Records shown »
------------------------------
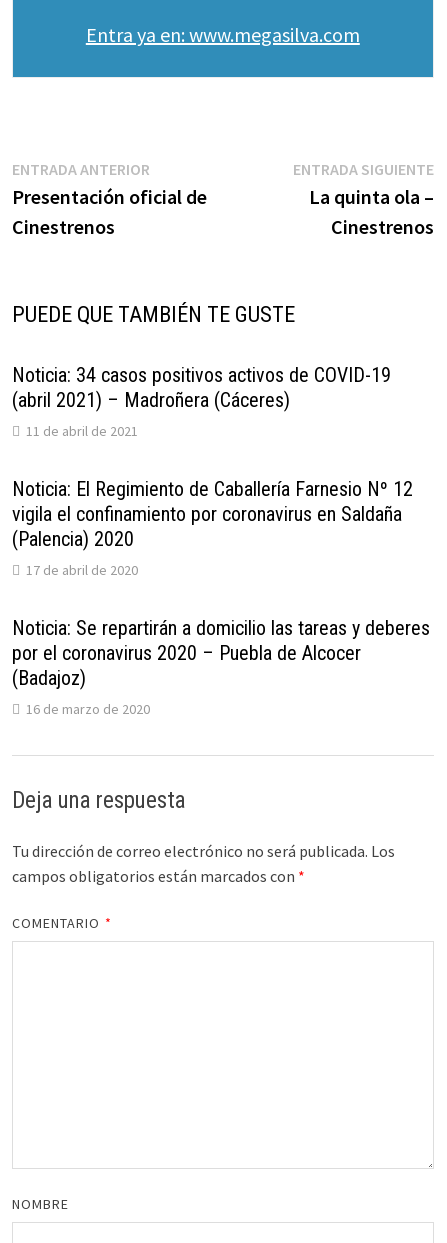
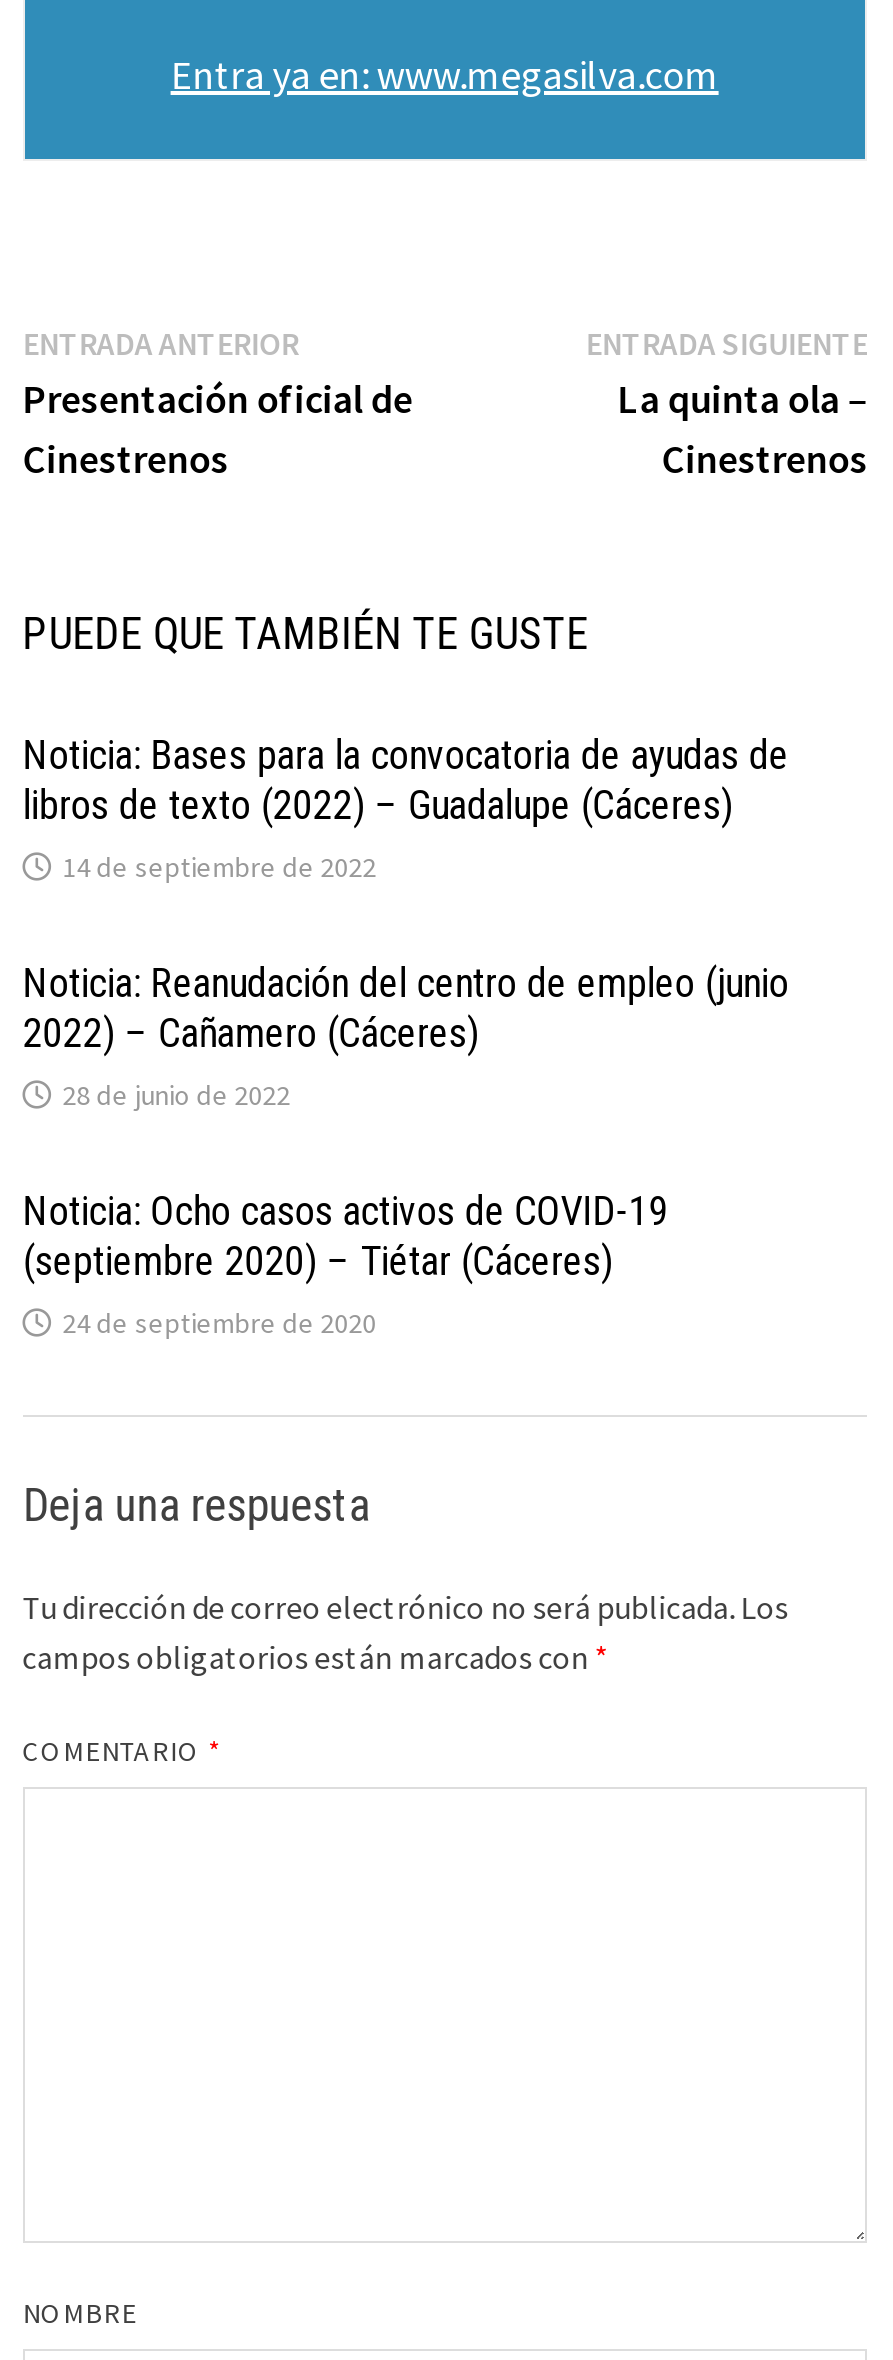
- Noticia: 34 casos positivos activos de COVID-19
- (abril 2021) – Madroñera (Cáceres)
- 11 de abril de 2021
+ Noticia: Bases para la convocatoria de ayudas de
+ libros de texto (2022) – Guadalupe (Cáceres)
+ 14 de septiembre de 2022

- Noticia: El Regimiento de Caballería Farnesio Nº 12
- vigila el confinamiento por coronavirus en Saldaña
- (Palencia) 2020
- 17 de abril de 2020
+ Noticia: Reanudación del centro de empleo (junio
+ 2022) – Cañamero (Cáceres)
+ 28 de junio de 2022

- Noticia: Se repartirán a domicilio las tareas y deberes
- por el coronavirus 2020 – Puebla de Alcocer
- (Badajoz)
- 16 de marzo de 2020
+ Noticia: Ocho casos activos de COVID-19
+ (septiembre 2020) – Tiétar (Cáceres)
+ 24 de septiembre de 2020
------------------------------
Assignment »
Return the final stretch of the listing exactly, starting with the line that contains "casos activos de COVID-19" and ending with the last line.

Exercise output »
+ Noticia: Ocho casos activos de COVID-19
+ (septiembre 2020) – Tiétar (Cáceres)
+ 24 de septiembre de 2020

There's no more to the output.